_Your objective_
The expected answer comprises all lines from the entries that contain the string "margin".

Extracted entries section start

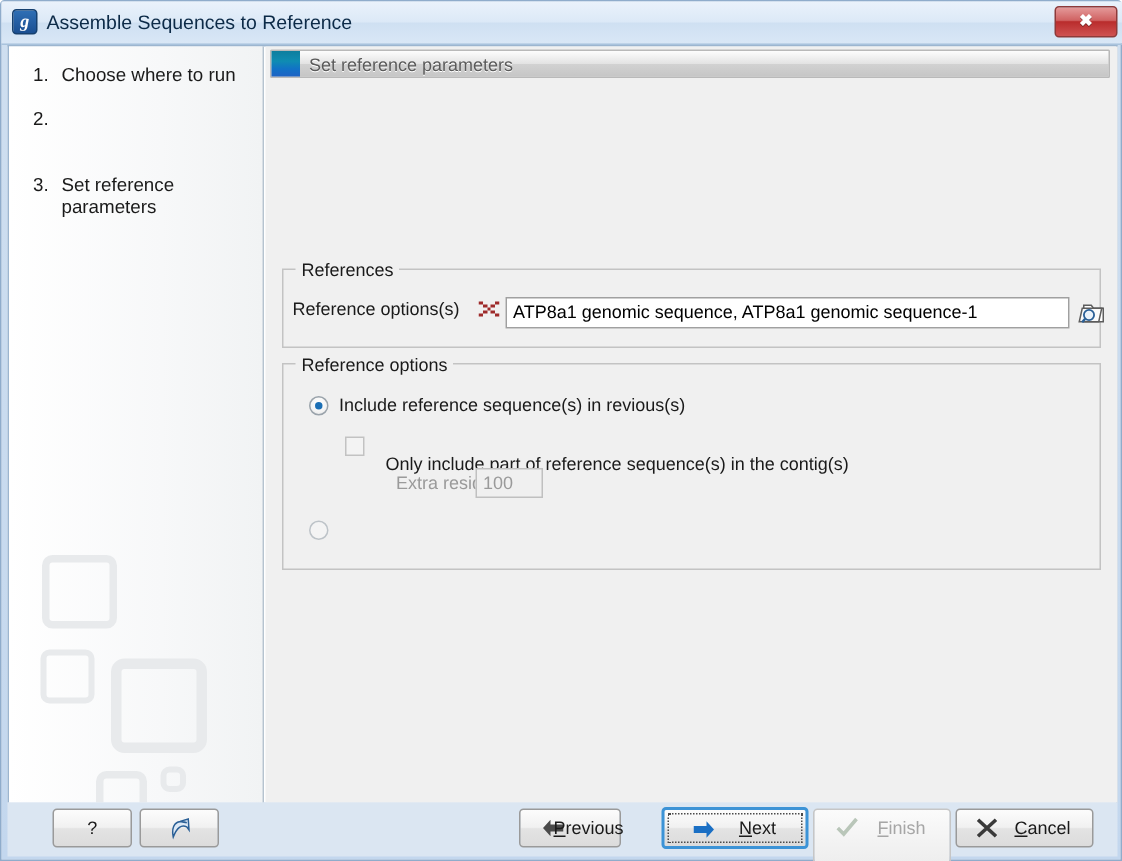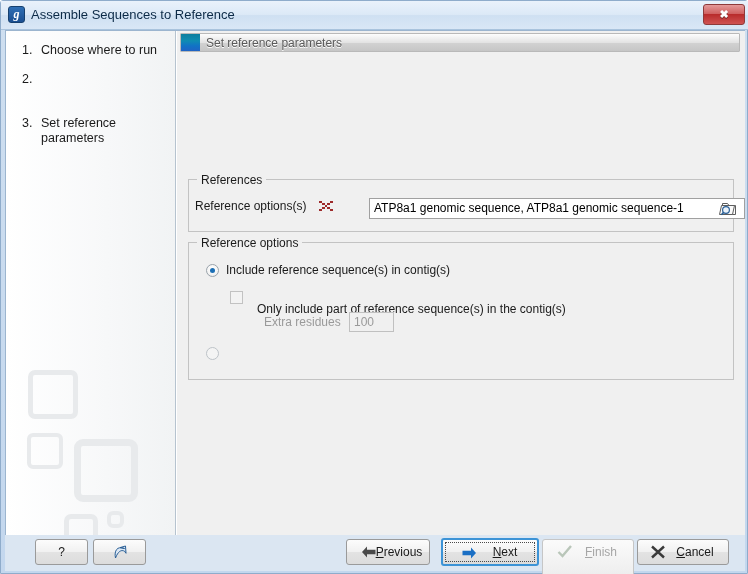--- a/index.html
+++ b/index.html
@@ -189,7 +189,6 @@
     line-height: 19px;
     white-space: nowrap;
     overflow: hidden;
-    margin-left: 32px;
   }
   .textfield.disabled {
     background: #f0f0f0;

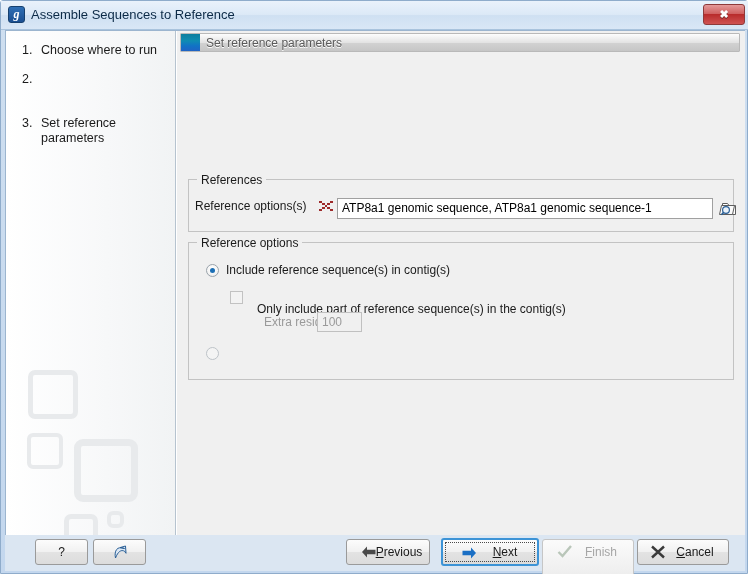--- a/index.html
+++ b/index.html
@@ -348,7 +348,7 @@
         <div class="group-title">Reference options</div>
 
         <div class="radio checked" style="left:17px; top:21px;"></div>
-        <div class="opt-label" style="left:37px; top:20px;">Include reference sequence(s) in contig(s)</div>
+        <div class="opt-label" style="left:37px; top:20px;">Include reference sequence(s) in revious(s)</div>
 
         <div class="checkbox" style="left:41px; top:48px;"></div>
         <div class="opt-label" style="left:68px; top:47px;margin-top:12px;">Only include part of reference sequence(s) in the contig(s)</div>

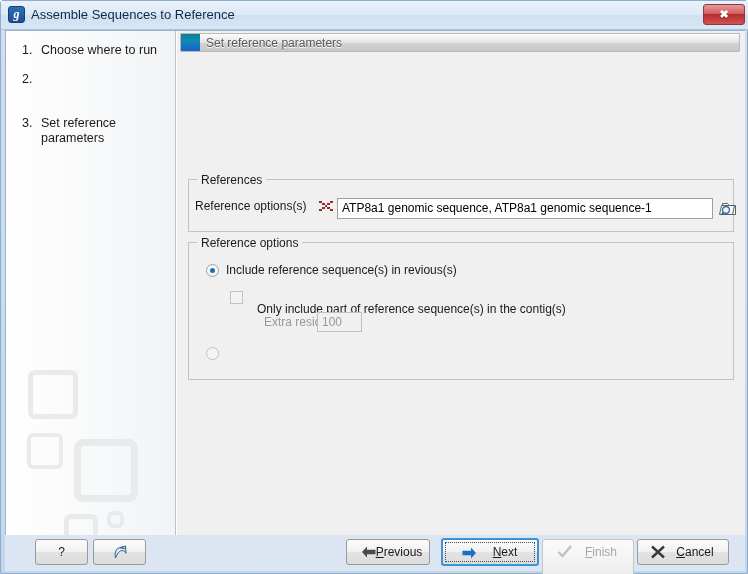--- a/index.html
+++ b/index.html
@@ -374,7 +374,7 @@
       </svg>
     </div>
 
-    <div class="btn" style="left:341px; top:4px; width:84px; height:26px;">
+    <div class="btn" style="left:341px; top:4px; width:68px; height:26px;text-align:right;">
       <svg class="glyph" viewBox="0 0 16 14">
         <path d="M6 1.5 L1 7 L6 12.5 L6 9.3 L14.5 9.3 L14.5 4.7 L6 4.7 Z" fill="#4a4a4a"></path>
       </svg>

Extracted entries section end

_Answer_
-    margin-left: 32px;
         <div class="opt-label" style="left:68px; top:47px;margin-top:12px;">Only include part of reference sequence(s) in the contig(s)</div>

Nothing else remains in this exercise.